Shulou(Shulou.com)06/01 Report--

This article is about how to build ipa-server from scratch to achieve ldap+kerberos network user authentication, the editor thinks it is very practical, so I share it with you to learn. I hope you can get something after reading this article.

1. Introduction of user information and authentication services

1.1 with the development of the network, there are more and more hosts in the enterprise, and host user management has become a very difficult task.

One solution is that the account information is not stored in the local system, but in a central location to achieve the centralized management of users.

Single sign-on (single sign on), referred to as SSO, is one of the most popular solutions for enterprise business integration.

The definition of SSO is defined in multiple application systems, and users only need to log in once to access all trusted applications.

1.2 to build a centralized authentication management system, you need to provide: account information and authentication information 1.2.1 account information: popular solutions for storing account information, such as user name, UID,GID, etc.: LADP,NIS,AD or IPA-server1.2.2 authentication information: password, fingerprint, etc. Ldap Service kerberos is a network authentication protocol that provides only SSO authentication services and is usually used with LDAP.

Typical implementation: AD (Microsoft active Directory) and IPA-server

2. Build IPA-server2.1 preparation from scratch:

One physical host, two vm virtual machines, the system is above redhat7.0 (with graphical interface installed).

The address of the physical host is: ip:192.168.0.111/24 gw:192.168.0.1 dns192.168.0.1 address can be determined according to your own situation.

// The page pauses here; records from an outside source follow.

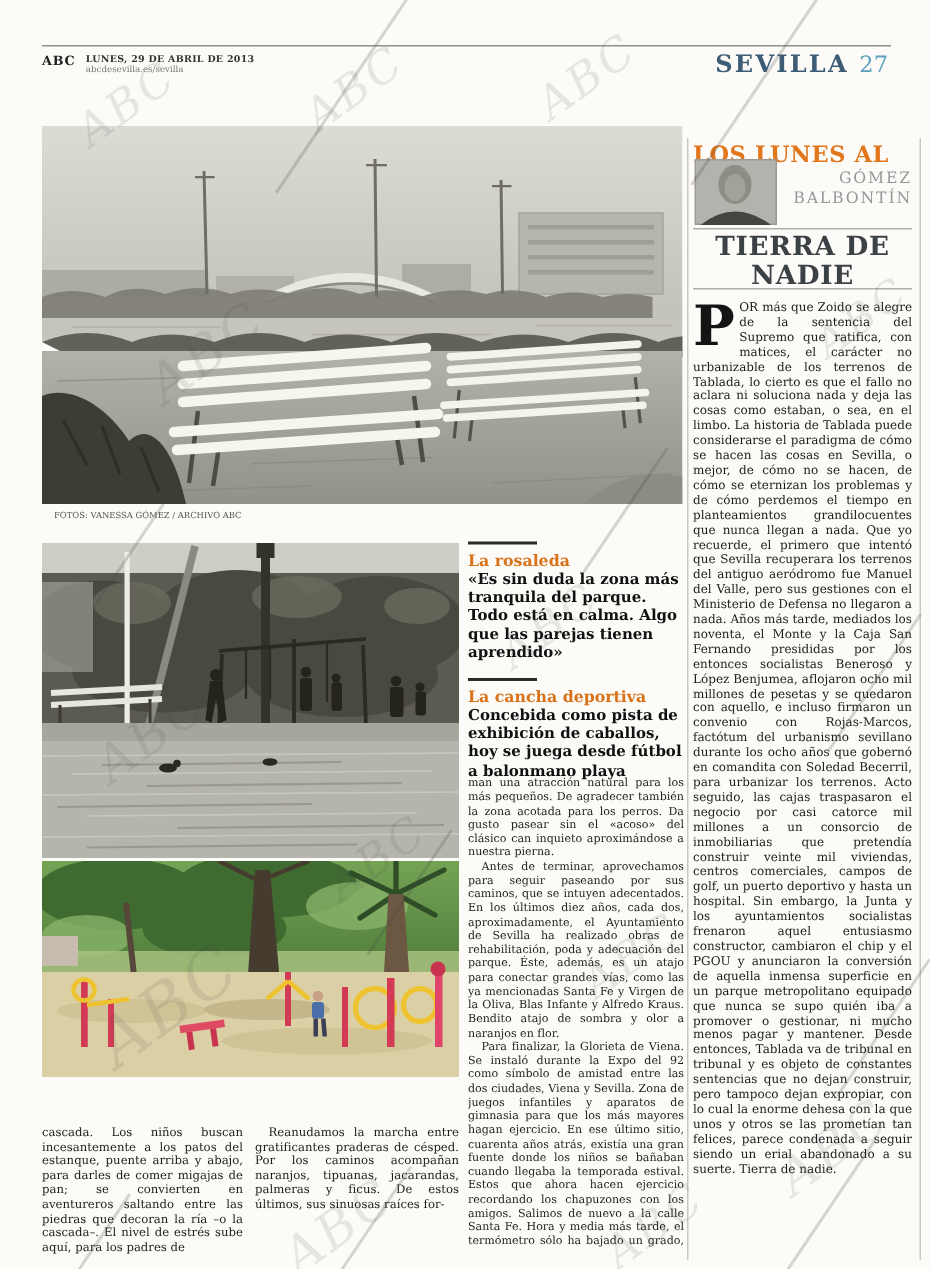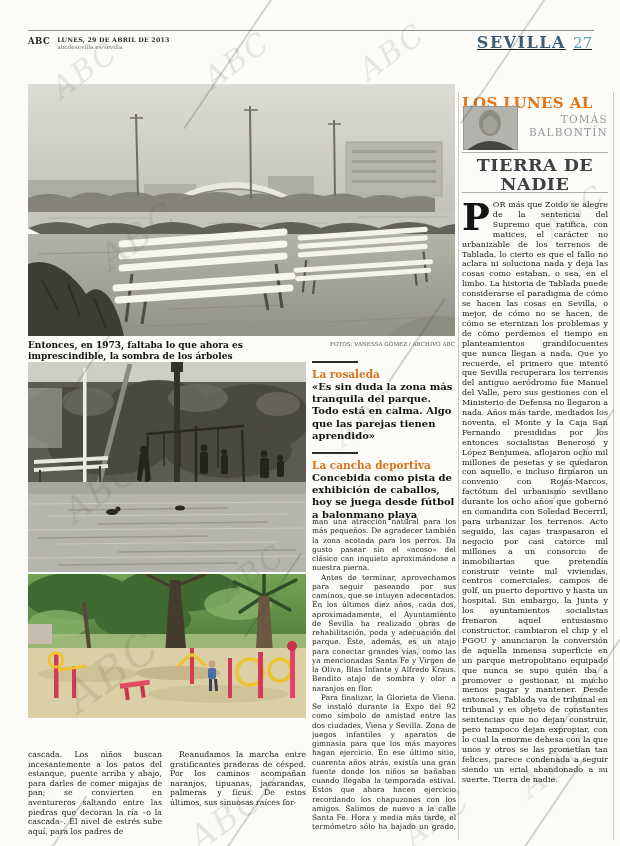"SEVILLA 27" .hdr-right { text-decoration: underline -> none }
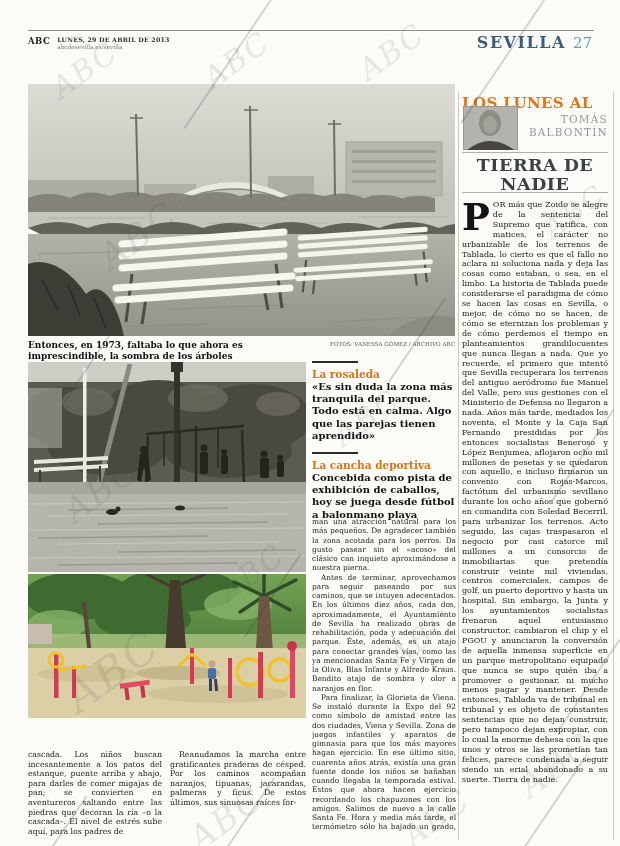"TOMÁS" div { text: TOMÁS -> GÓMEZ }
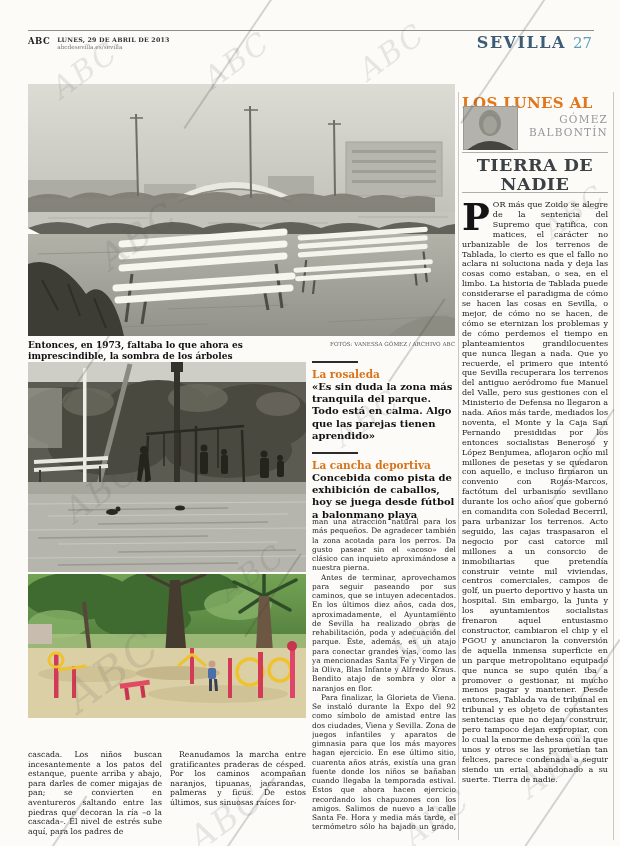"Entonces, en 1973, faltaba lo" div.caption { html: <div>Entonces, en 1973, faltaba lo que ahora es imprescindible, la sombra de los árboles</div> -> none }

First virtual machine: the network card type is automatic bridging: ip:192.168.0.118/24 gw:192.168.0.1 dns can not be configured for the time being. We will configure this virtual machine as ipa-server

Second virtual machine: network card type is automatic bridging: ip:192.168.0.119/24 gw;192.168.0.1 dns:192.168.0.118

2.2 pre-installation conditions for IPA-server service:

1, you must have a full host name

2, a static ip address

3, able to resolve hostname (forward and reverse resolution)

4the host name should also be parsed in the host hosts file. Cannot resolve to 127.1

5. Activate firewall rules and services

6. Do time ntp synchronization

Step 2.3: now operate the virtual machine 192.168.0.118, which is called server for short.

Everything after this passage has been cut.